Emily Akins
11.12.98
Shakespeare 4113
Bibliographic Essay
A Midsummer Night’s Dream
In Shakespeare’s comedy A Midsummer Night’s Dream one finds the typical use of love and nature that is evidence of Shakespeare’s youth and experimentation. He creates in this play another world, a fairy world where Puck is the ringleader and love is everywhere. Called "fancy’s child" by Milton, Shakespeare brings out his cheerful happiness in its most light-hearted manner in A Midsummer Night’s Dream.

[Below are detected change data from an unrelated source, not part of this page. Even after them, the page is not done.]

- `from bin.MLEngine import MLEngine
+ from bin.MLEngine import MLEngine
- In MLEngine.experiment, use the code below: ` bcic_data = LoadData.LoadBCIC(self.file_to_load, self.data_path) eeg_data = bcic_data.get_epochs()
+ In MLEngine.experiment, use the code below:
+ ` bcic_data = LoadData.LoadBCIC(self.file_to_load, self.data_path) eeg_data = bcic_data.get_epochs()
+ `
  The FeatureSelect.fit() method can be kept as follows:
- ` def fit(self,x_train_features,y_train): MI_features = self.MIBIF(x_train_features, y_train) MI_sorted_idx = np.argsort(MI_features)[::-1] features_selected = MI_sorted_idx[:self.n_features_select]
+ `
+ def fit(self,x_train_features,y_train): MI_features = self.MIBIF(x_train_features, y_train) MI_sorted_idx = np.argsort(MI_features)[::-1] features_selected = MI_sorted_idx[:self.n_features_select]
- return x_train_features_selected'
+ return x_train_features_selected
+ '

A frequent observation by most critics is Shakespeare’s use of nature imagery. It is most obvious in this play because of the setting: it is hard to escape nature and its effects when the majority of the play occurs in the wood. Shakespeare uses birds to create an audible atmosphere ("more tunable than lark to shepherd’s ear" I.i.184), to tell the time, and to measure movement ("hop as light as bird from brier" V.i.391). He also puts great stock in the weather, its effects on the earthly world and the effects of the fairy world on the weather. Oberon and Titania, King and Queen of the fairies believe that because they are immortal, their arguments will have some manifestation on earth, either in the relationship between Theseus and Hippolyta or in the weather (Bevington, xxii).

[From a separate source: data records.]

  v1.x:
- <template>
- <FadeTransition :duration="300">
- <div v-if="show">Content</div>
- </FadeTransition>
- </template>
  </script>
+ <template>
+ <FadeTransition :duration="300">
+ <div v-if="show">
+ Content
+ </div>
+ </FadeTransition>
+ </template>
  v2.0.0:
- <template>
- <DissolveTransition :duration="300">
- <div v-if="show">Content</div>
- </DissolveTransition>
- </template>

The most prominent piece of imagery in this work is the moon. Shakespeare credits it for many events in the story. Noted by most critics and discussed in most introductions, the moon is a prime part of the play and what happens in it. The word is found 28 times just in this play, three and a half times more than any other play. Six of the eight times that the word moonlight occurs in his works are in A Midsummer Night’s Dream (Spurgeon 260). Shakespeare even named one of the characters of the play within the play ‘Moonshine.’ The moon tells time for many of the characters: for the lovers at the beginning of the play, Hippolyta and Theseus, the moon counts down the days until they get married. For Puck, at the end of the play, the moon serves as his cue to come out and cause mischief (259). Besides presiding as a constant clock over all that goes on in the play, the moon also has an effect on the people, the lovers in the play. For it is when the moon comes out that night takes over and that lunacy prevails and creates havoc in the lives of the lovers. Because the moon was full, the midsummer lunacy was excusable and explainable (Fleissner 2).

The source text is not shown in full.